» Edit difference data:
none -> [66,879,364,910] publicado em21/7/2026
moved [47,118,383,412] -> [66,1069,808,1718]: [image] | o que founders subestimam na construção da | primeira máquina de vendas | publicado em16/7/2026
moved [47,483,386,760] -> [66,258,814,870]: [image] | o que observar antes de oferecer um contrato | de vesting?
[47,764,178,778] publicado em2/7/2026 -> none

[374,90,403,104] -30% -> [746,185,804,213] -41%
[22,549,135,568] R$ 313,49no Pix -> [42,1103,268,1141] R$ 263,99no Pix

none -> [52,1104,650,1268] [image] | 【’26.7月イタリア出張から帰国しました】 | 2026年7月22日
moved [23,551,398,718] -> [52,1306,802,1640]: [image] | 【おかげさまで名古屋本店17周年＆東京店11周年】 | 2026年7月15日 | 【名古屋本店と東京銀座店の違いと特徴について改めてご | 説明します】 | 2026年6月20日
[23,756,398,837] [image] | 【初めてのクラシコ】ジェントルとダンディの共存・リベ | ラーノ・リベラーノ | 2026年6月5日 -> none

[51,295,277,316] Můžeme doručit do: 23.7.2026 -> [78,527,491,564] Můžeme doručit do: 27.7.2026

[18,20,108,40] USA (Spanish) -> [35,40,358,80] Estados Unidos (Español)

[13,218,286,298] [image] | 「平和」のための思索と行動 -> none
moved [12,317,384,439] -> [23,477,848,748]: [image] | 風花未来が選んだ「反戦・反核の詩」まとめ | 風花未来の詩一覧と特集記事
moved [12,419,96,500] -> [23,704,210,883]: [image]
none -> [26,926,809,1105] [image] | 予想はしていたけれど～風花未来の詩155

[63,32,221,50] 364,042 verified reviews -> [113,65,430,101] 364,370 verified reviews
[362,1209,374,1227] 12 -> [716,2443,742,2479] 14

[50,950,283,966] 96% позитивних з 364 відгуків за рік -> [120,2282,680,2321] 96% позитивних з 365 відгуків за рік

» Problem requirements: Taking the entries above, write out exactly the lines starting with the line containing "moved [47,118,383,412] ->" and going on through the line containing "[22,549,135,568] R$ 313,49no", both included, and nothing else.

» Reply:
moved [47,118,383,412] -> [66,1069,808,1718]: [image] | o que founders subestimam na construção da | primeira máquina de vendas | publicado em16/7/2026
moved [47,483,386,760] -> [66,258,814,870]: [image] | o que observar antes de oferecer um contrato | de vesting?
[47,764,178,778] publicado em2/7/2026 -> none

[374,90,403,104] -30% -> [746,185,804,213] -41%
[22,549,135,568] R$ 313,49no Pix -> [42,1103,268,1141] R$ 263,99no Pix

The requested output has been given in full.